▸ Activity: Wherever a line in the records contains the word "Inches", return that line.

Before-and-after change records:

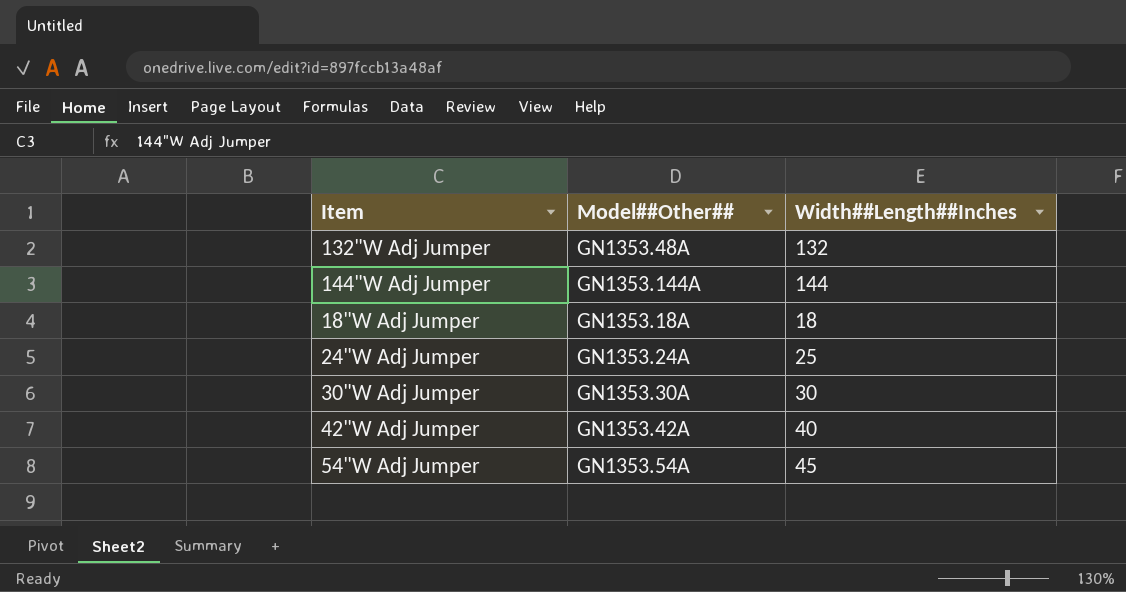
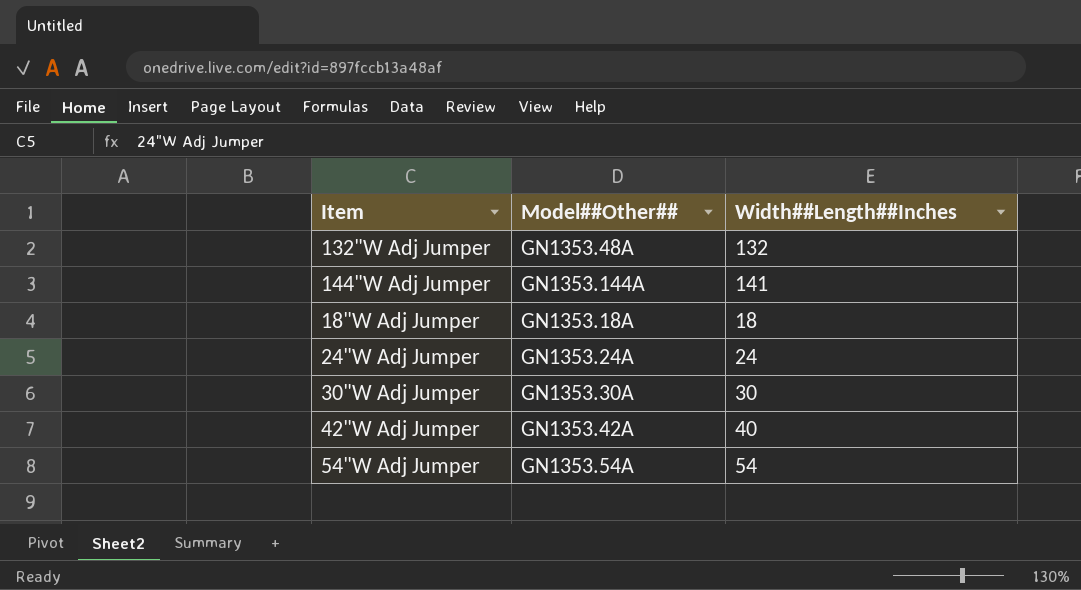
144"W Adj Jumper | Width##Length##Inches: 144 -> 141
24"W Adj Jumper | Width##Length##Inches: 25 -> 24
54"W Adj Jumper | Width##Length##Inches: 45 -> 54

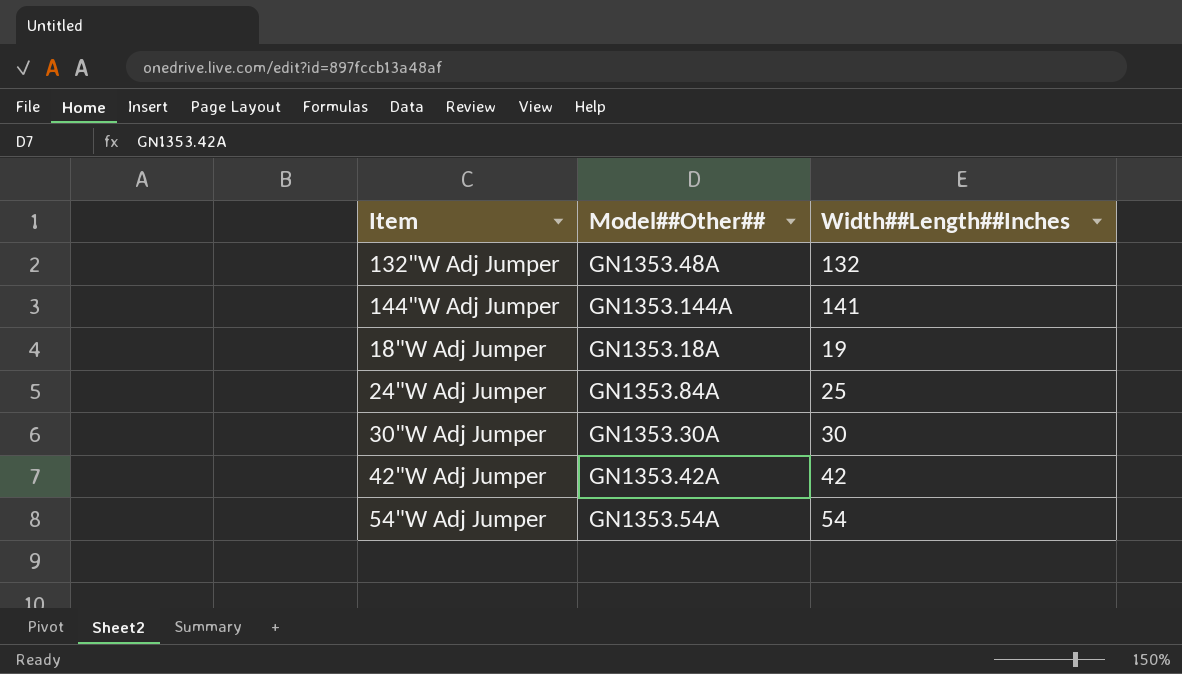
18"W Adj Jumper | Width##Length##Inches: 18 -> 19
24"W Adj Jumper | Model##Other##: GN1353.24A -> GN1353.84A
24"W Adj Jumper | Width##Length##Inches: 24 -> 25
42"W Adj Jumper | Width##Length##Inches: 40 -> 42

▸ Reply:
144"W Adj Jumper | Width##Length##Inches: 144 -> 141
24"W Adj Jumper | Width##Length##Inches: 25 -> 24
54"W Adj Jumper | Width##Length##Inches: 45 -> 54
18"W Adj Jumper | Width##Length##Inches: 18 -> 19
24"W Adj Jumper | Width##Length##Inches: 24 -> 25
42"W Adj Jumper | Width##Length##Inches: 40 -> 42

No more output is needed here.